How to check and manually remove malware from Registry in Windows 10

How to check and manually remove malware from Registry in Windows 10

The Windows Registry is one of the most sensitive parts of the Windows computer, taking care of all the operations that happen in the system. It’s not uncommon to encounter malware in the Registry on a Windows 10 computer, which leads to a hacked system or damaged resources. In this article, Macworld will guide you through the process manually to check and remove malicious software from the registry in Windows 10.

How to check for malware in the Registry on Windows 10

It is not easy to know if the PC is infected with any malware in the Registry or not. Fileless Malware can also sometimes be hidden in Rootkits or Windows Registry. However, if you suspect that a malware has infected your machine, you can either remove the software or let an anti-malware do it for you.

  • Root removal of malware (malware) on a Windows 10 computer

When malware infects the system registry, it takes over the command center, which can lead to system crashes and sometimes irreversible data.
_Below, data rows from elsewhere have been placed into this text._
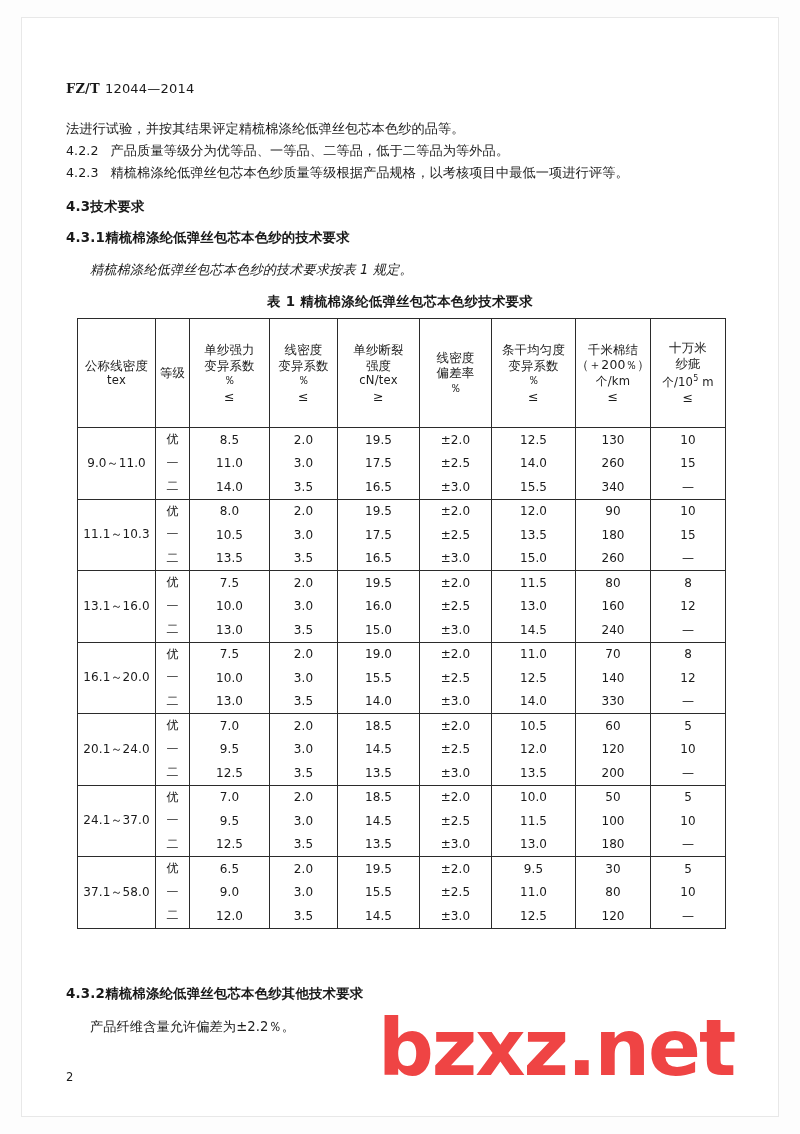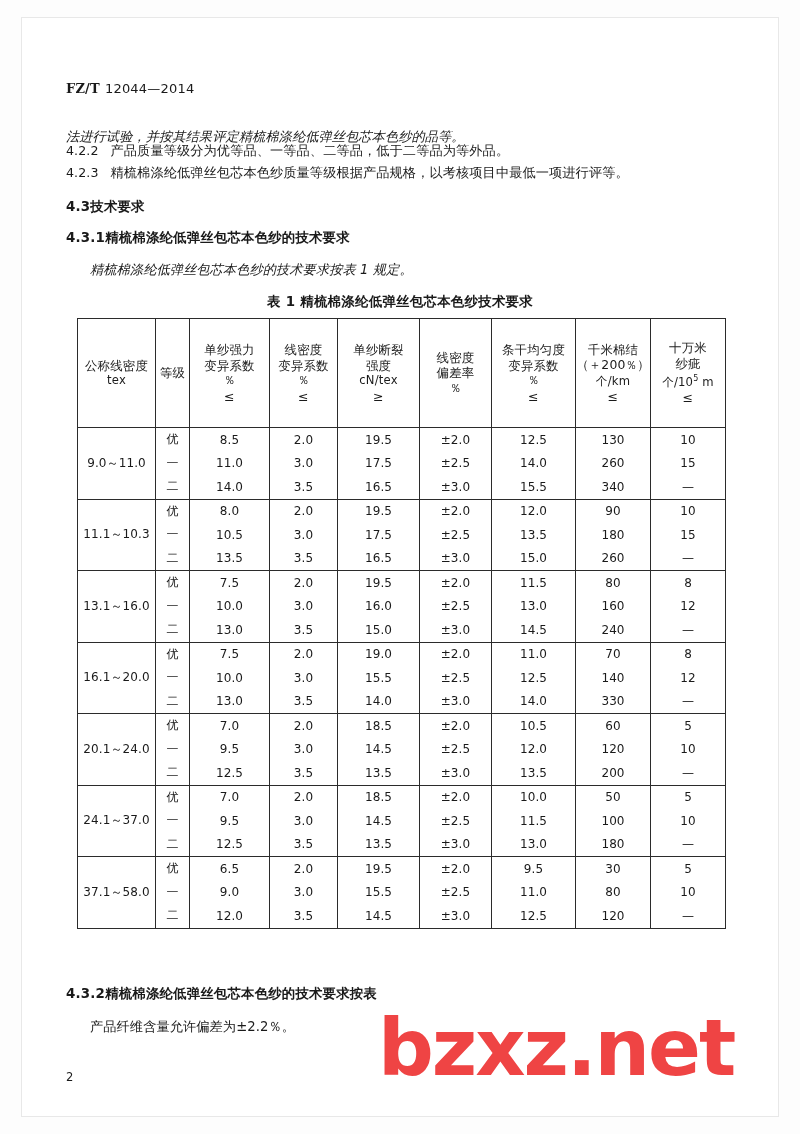"法进行试验，并按其结果评定精梳棉涤纶低弹丝包芯本色纱的品等。" div.para { font-style: italic -> none; top: 111px -> 103px }
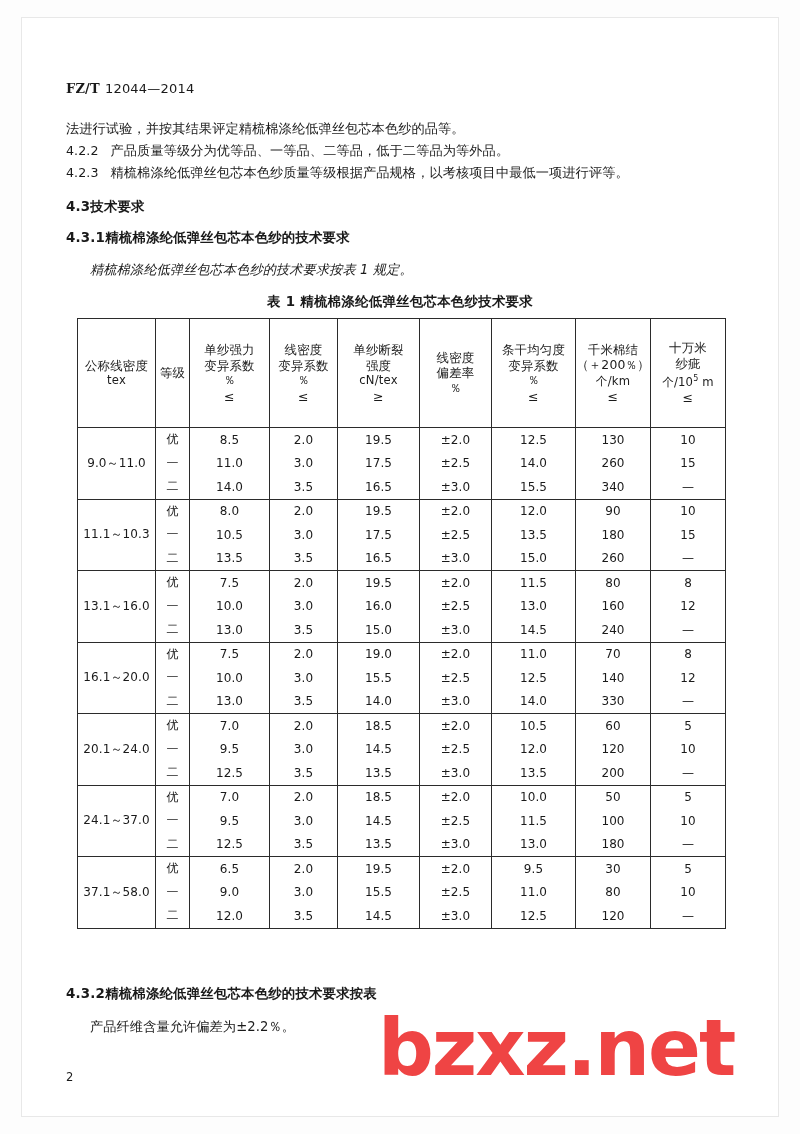"精梳棉涤纶低弹丝包芯本色纱的技术要求按表" span { text: 的技术要求按表 -> 其他技术要求 }
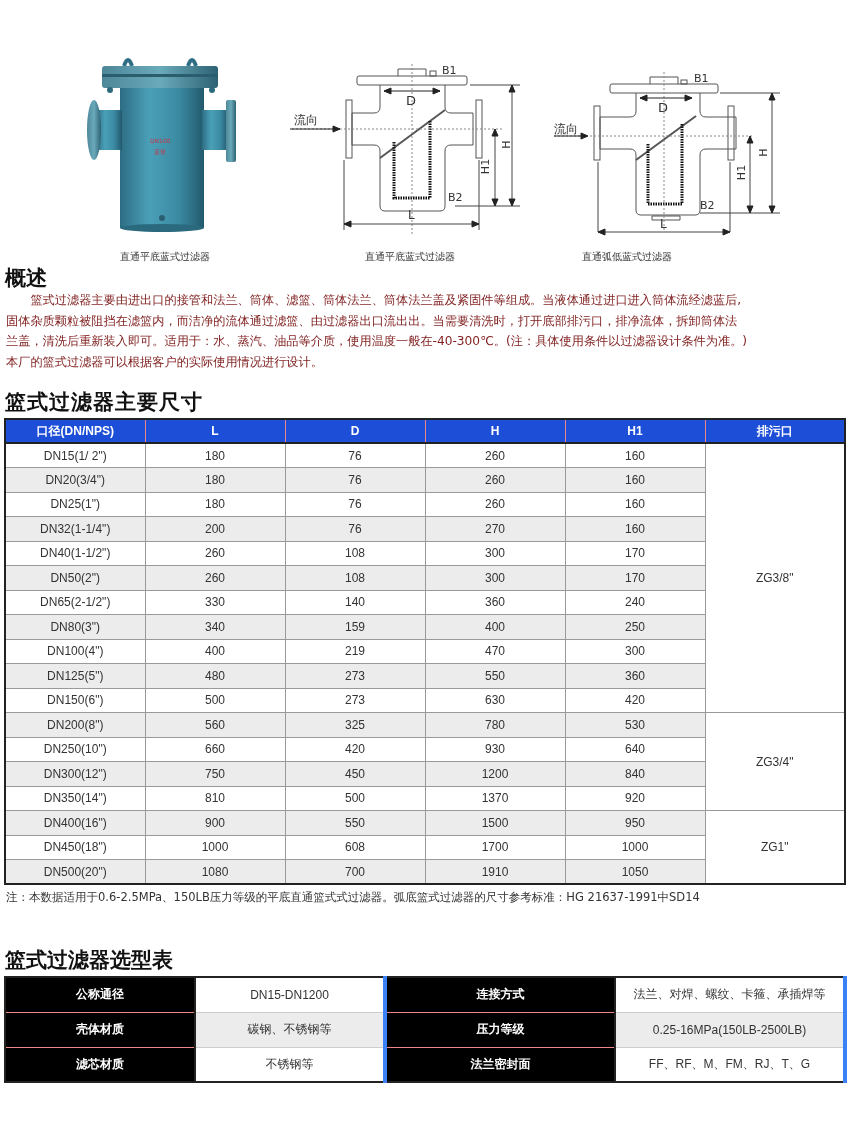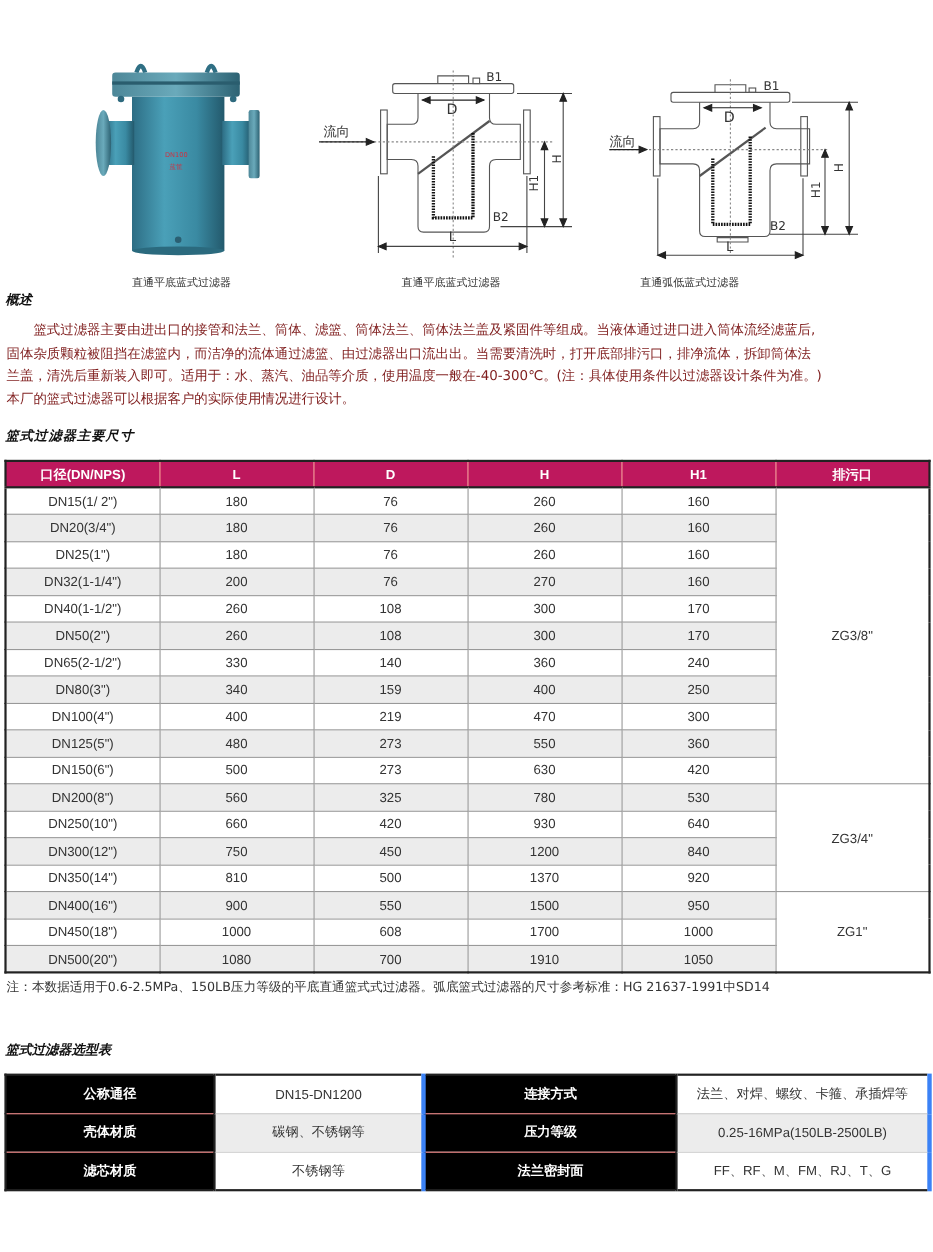"概述" .section-title { font-size: 12px -> 21px; font-style: italic -> none }
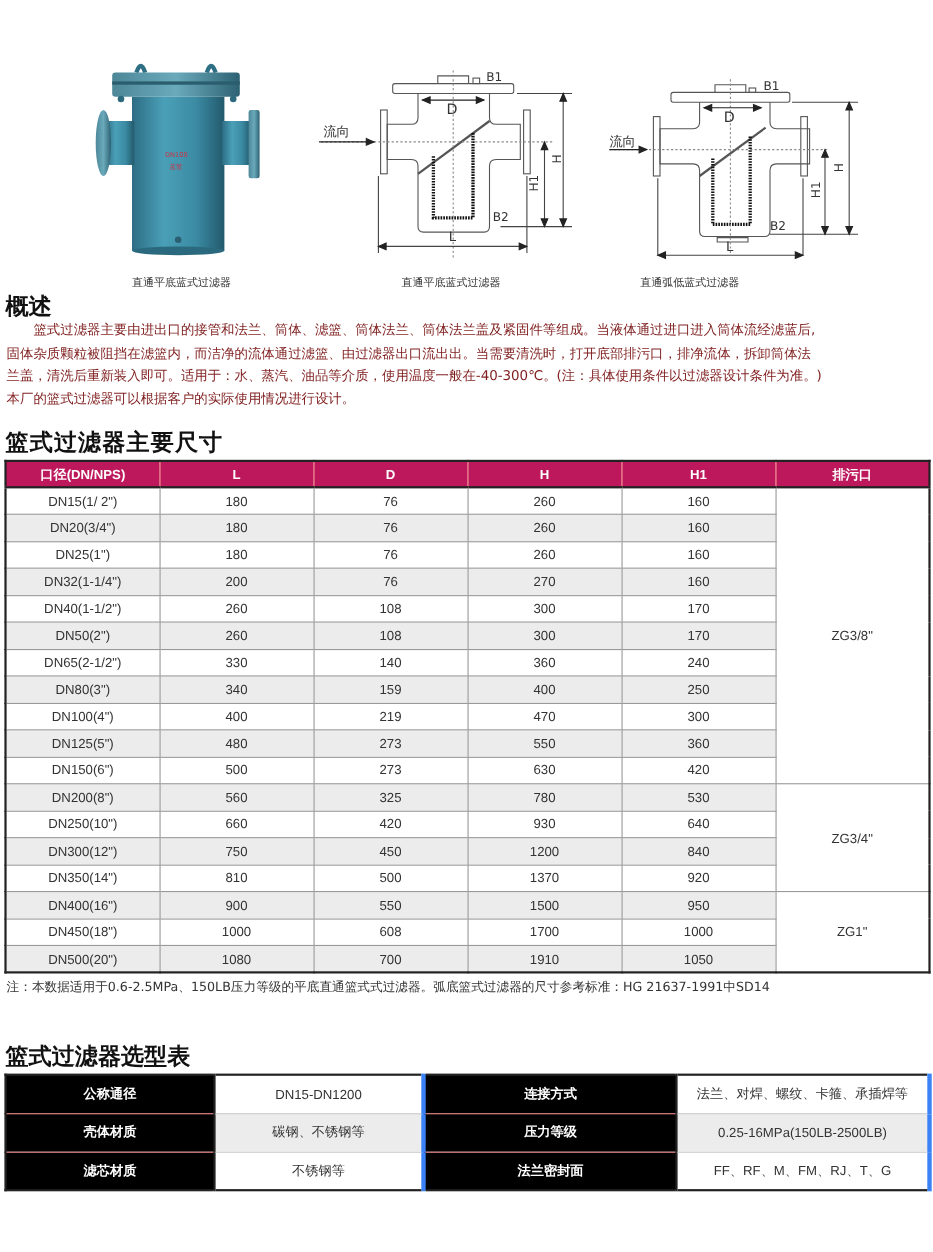"口径(DN/NPS)" table.dims th { background: #be185d -> #1d4ed8 }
To check and manually remove malware from Registry in Windows 10, please do as follows:

Manually remove malware from Registry in Windows 10

Since this is a Registry related operation, you should back up the Registry or create a system restore point as necessary precaution. Once done, you can proceed as follows:

Press Win + R keys to bring up the Run dialog box .

In the Run dialog box, type regedit and press Enter to open Registry Editor.

Navigate or navigate to the registry key path below:

HKEY_LOCAL_MACHINESOFTWAREMicrosoftWindowsCurrentVersion

On the left panel, scroll down to find folders that start with Run.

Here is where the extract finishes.